This is being recorded as I go. I'll be editing it and changing it to reflect the best way to set it up. My goal is to be able to record a snippet of my voice and have it transcribed by a python script I'll write.
I should note that the instructions in the github readme are excellent. I've rewritten them here so I have easy access to them, and to make them a little better -- just made them cut-and-paste worthy, mostly.
First Attempt: Kaldi-offline-transcriber
The first shot at completing this project is this GitHub: github.com/alumae/kaldi-offline-transcriber. The only problem is that this transcriber, though excellent of itself, is built for the Estonian language. After I successfully get it working in Estonian, I'll see what I can do about English.I should note that the instructions in the github readme are excellent.

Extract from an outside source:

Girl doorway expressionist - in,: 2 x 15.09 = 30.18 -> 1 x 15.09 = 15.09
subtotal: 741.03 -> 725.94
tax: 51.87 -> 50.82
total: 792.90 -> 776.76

I've rewritten them here so I have easy access to them, and to make them a little better -- just made them cut-and-paste worthy, mostly.
Dependencies Installation
Not sure if this comes with Ubuntu 16.04 or if I'd already installed this for something else, but make sure this is installed.
sudo apt-get install build-essential
Also install these:
sudo apt-get install ffmpeg sox libatlas-dev
Install Kaldi. Don't have to worry about the online extensions, but it won't hurt to have them installed (an extra file compiled in a directory is the only difference).

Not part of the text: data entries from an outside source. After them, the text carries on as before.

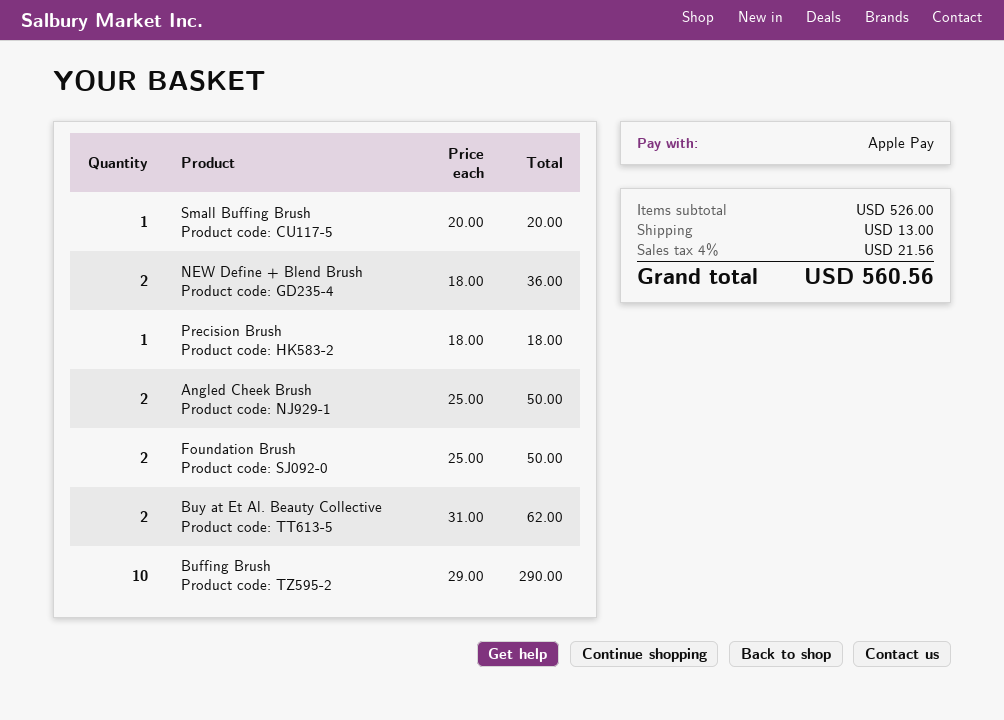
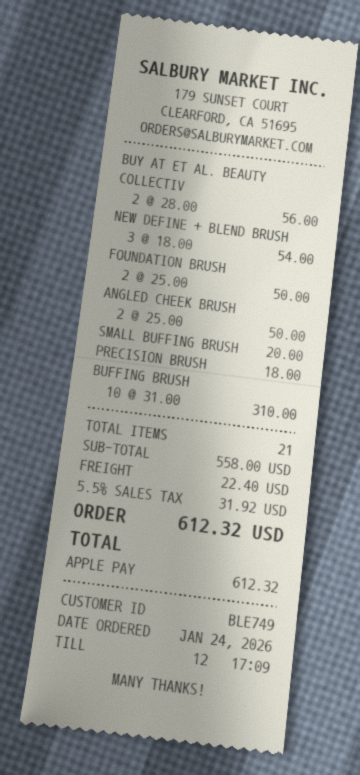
NEW Define + Blend Brush: 2 x 18.00 = 36.00 -> 3 x 18.00 = 54.00
Buy at Et Al. Beauty Collective: 2 x 31.00 = 62.00 -> 2 x 28.00 = 56.00
Buffing Brush: 10 x 29.00 = 290.00 -> 10 x 31.00 = 310.00
subtotal: 526.00 -> 558.00
shipping: 13.00 -> 22.40
tax: 4% = 21.56 -> 5.5% = 31.92
total: 560.56 -> 612.32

Make sure Python and pip are installed.
sudo apt-get install python-pip
Install the package pyfst. One of its dependencies, OpenFst, was compiled and installed with Kaldi. To exploit that installation, use these install flags when you install pyfst:
CPPFLAGS="-I/home/$USER/tools/kaldi-master/tools/openfst/include -L/home/$USER/tools/kaldi-master/tools/openfst/lib" pip install pyfst
Turns out you also need Java installed, which isn't mentioned in the readme file.
sudo apt-get install default-jre
Installing the Main Package
Clone the repository.
cd ~/tools git clone https://github.com/alumae/kaldi-offline-transcriber.git
This is Estonian, remember? Download and unpack the Estonian language models.

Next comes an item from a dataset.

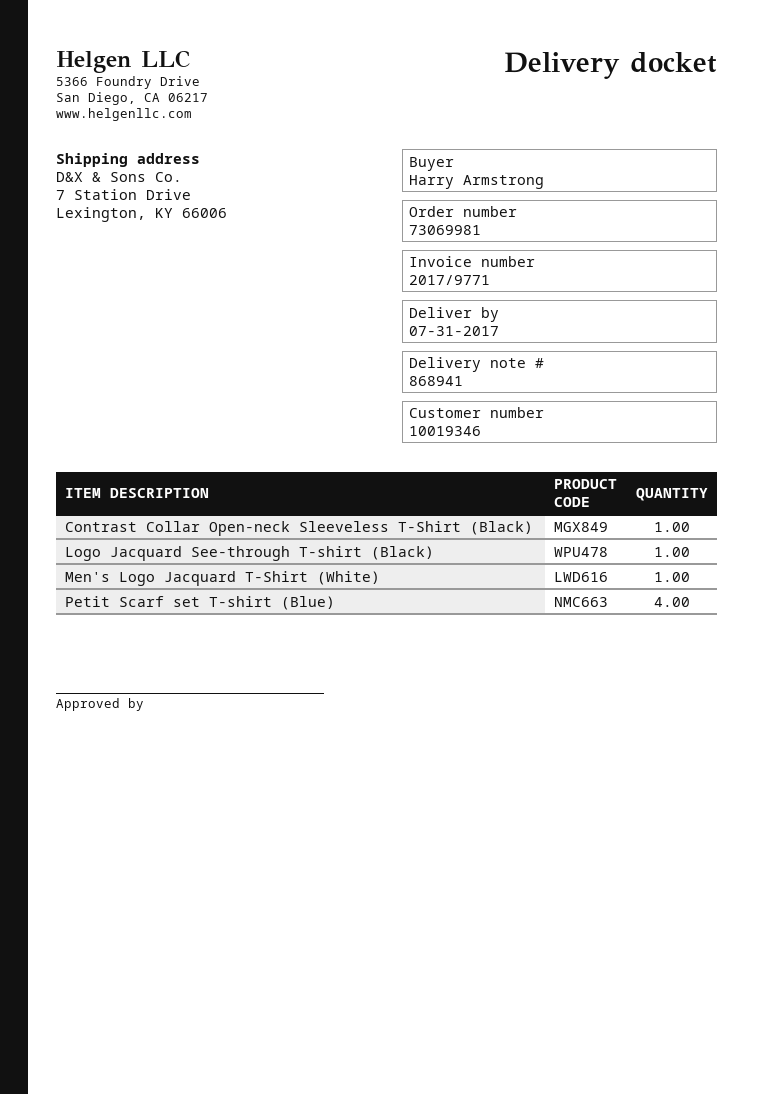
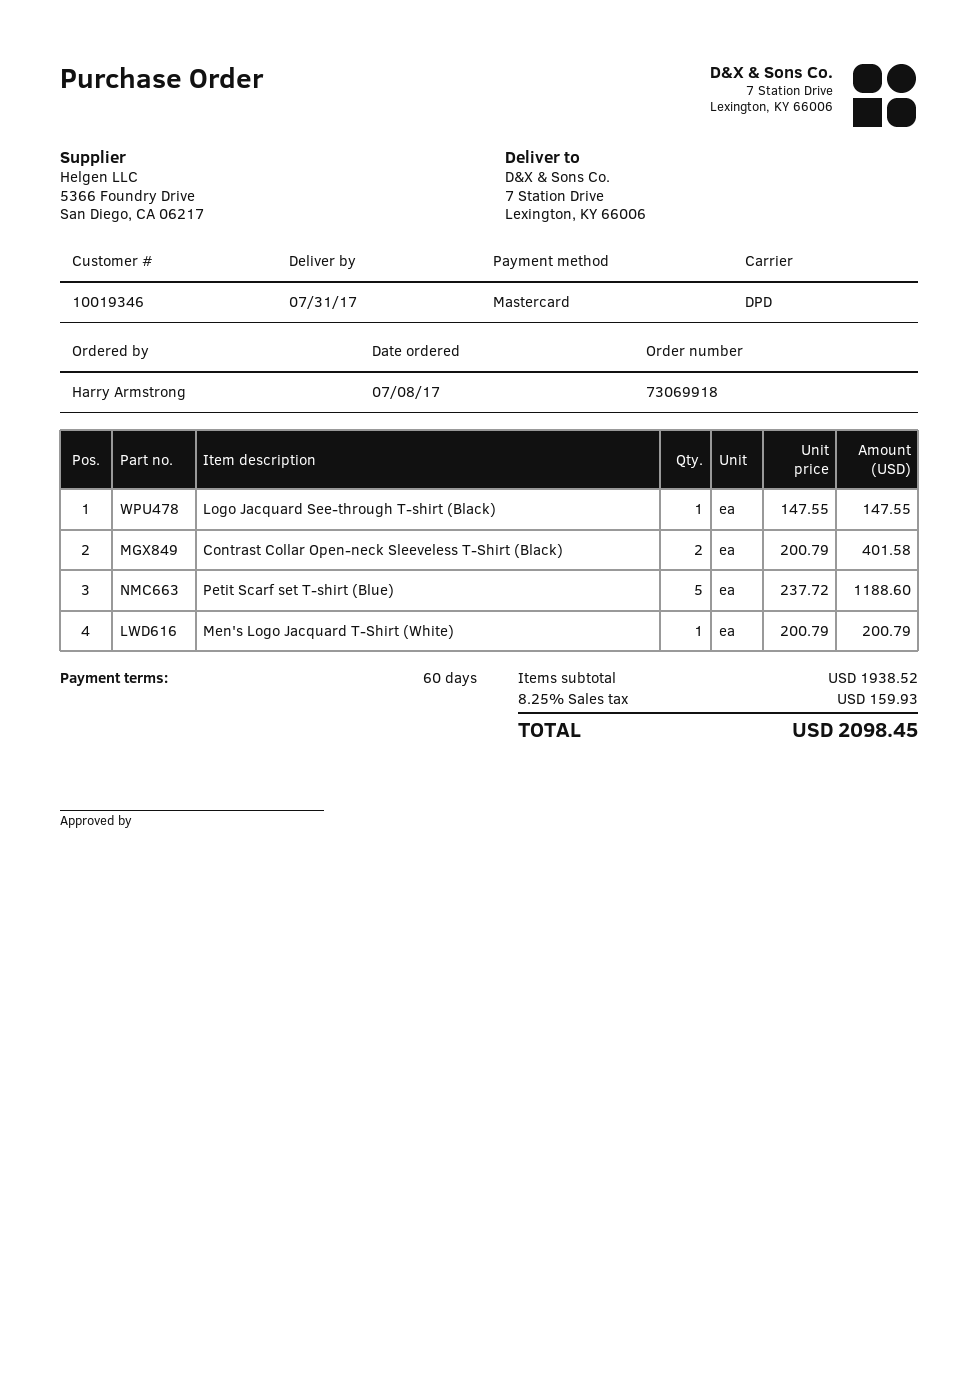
order number: 73069981 -> 73069918
Contrast Collar Open-neck Sleeveless T-Shirt (Black): 1 -> 2
Petit Scarf set T-shirt (Blue): 4 -> 5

cd ~/tools/kaldi-offline-transcriber curl http://bark.phon.ioc.ee/tanel/kaldi-offline-transcriber-data-2015-12-29.tgz | tar xvz
Create a file in the root of the transcriber directory called makefile.options. Inside, set the KALDI_ROOT option as the root of the kaldi directory. Use [enter] and [CTRL-D] to complete the command.
cat > ~/tools/kaldi-offline-transcriber/Makefile.options [enter] KALDI_ROOT=/home/$USER/tools/kaldi-master [CTRL-D]
Without this the compiler will throw an error wondering where the files it's trying to compile are located. Next, compile. This should take about 30 minutes, so use the option for multiple cores if possible.
cd ~/tools/kaldi-offline-transcriber/ make -j 4 .init
All compilations are stored under the kaldi-offline-transcriber/build/ directory. If you want to retry the compilation, just delete that directory and try again.
Example Usage
Using the make command directly
Stick a speech file under src-audio, then execute the command to create the transcription file.
cd src-audio wget http://media.kuku.ee/intervjuu/intervjuu201306211256.mp3 cd .. make build/output/intervjuu201306211256.txt
To remove the intermediate files that are generated with the build command, run:
make .intervjuu201306211256.clean
Using the speech2text.sh script
There was a wrapper created to more easily transcribe audio files located in any directory. This is accessed with the following example command:
/home/$USER/tools/kaldi-offline-transcriber/speech2text.sh --trs result/test.txt audio/test.ogg
Tweaks
You can speed up transcription by setting another parameter in makefile.options.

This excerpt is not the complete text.